Change detection data

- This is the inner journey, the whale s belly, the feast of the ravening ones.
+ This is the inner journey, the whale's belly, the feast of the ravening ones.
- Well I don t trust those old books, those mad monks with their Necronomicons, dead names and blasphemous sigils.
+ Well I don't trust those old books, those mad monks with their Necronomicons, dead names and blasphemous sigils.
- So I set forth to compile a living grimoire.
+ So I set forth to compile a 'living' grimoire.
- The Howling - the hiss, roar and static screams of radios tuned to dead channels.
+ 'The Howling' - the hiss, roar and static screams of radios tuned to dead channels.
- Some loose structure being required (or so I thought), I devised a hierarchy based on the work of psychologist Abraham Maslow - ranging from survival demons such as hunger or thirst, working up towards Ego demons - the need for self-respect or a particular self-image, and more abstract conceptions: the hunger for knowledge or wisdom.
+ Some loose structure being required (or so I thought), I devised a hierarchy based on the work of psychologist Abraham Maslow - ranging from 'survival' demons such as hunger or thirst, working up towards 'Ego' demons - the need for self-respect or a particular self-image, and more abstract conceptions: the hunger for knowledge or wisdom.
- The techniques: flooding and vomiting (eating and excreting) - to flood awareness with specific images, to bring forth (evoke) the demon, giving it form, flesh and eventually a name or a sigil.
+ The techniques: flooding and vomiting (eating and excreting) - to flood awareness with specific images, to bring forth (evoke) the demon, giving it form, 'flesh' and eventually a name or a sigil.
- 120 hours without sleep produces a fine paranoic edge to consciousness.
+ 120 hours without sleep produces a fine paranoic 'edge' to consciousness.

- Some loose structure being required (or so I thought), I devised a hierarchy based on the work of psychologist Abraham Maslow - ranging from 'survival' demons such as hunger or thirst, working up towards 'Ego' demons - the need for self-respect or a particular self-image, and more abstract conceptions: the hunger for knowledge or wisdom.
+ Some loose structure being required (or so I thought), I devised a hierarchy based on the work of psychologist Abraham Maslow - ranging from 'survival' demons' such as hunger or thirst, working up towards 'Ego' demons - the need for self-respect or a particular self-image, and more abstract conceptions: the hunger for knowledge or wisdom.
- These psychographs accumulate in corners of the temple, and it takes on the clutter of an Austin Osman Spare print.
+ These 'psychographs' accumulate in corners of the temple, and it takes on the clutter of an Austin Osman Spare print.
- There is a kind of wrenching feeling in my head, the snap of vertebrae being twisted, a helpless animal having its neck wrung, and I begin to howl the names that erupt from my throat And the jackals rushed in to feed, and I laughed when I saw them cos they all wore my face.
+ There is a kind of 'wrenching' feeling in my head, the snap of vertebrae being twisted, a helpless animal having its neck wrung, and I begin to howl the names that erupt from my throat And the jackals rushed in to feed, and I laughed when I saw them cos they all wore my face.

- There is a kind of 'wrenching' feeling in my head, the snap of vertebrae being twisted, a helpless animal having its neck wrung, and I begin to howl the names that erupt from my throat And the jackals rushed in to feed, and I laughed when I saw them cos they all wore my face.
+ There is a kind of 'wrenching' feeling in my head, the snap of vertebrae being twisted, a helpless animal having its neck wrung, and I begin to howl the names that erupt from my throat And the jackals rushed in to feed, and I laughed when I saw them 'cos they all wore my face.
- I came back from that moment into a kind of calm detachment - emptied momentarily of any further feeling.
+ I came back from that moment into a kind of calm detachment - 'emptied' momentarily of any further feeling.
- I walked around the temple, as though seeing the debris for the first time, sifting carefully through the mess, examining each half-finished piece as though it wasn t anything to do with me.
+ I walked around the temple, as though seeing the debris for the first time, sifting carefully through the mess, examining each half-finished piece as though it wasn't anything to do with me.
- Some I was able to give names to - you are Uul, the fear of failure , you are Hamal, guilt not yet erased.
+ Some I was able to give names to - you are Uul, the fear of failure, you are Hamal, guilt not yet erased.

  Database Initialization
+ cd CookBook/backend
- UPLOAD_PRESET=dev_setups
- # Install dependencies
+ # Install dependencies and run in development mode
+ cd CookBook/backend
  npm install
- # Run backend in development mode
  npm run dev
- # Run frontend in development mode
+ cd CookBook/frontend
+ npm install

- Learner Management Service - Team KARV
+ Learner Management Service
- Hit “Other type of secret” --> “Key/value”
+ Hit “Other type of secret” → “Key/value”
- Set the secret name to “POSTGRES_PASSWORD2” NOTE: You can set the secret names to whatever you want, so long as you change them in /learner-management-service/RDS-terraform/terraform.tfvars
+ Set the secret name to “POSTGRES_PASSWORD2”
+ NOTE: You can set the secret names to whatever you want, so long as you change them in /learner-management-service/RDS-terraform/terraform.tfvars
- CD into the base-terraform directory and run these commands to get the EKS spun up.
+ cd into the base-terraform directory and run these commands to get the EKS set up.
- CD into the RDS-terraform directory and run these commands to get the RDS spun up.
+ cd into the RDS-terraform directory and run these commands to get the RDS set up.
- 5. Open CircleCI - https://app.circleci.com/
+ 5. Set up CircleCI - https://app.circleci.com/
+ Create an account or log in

(Task details) Print the records above verbatim from their first line to the line containing "- So I set forth", both included, and stop there.

(Exercise answer)
- This is the inner journey, the whale s belly, the feast of the ravening ones.
+ This is the inner journey, the whale's belly, the feast of the ravening ones.
- Well I don t trust those old books, those mad monks with their Necronomicons, dead names and blasphemous sigils.
+ Well I don't trust those old books, those mad monks with their Necronomicons, dead names and blasphemous sigils.
- So I set forth to compile a living grimoire.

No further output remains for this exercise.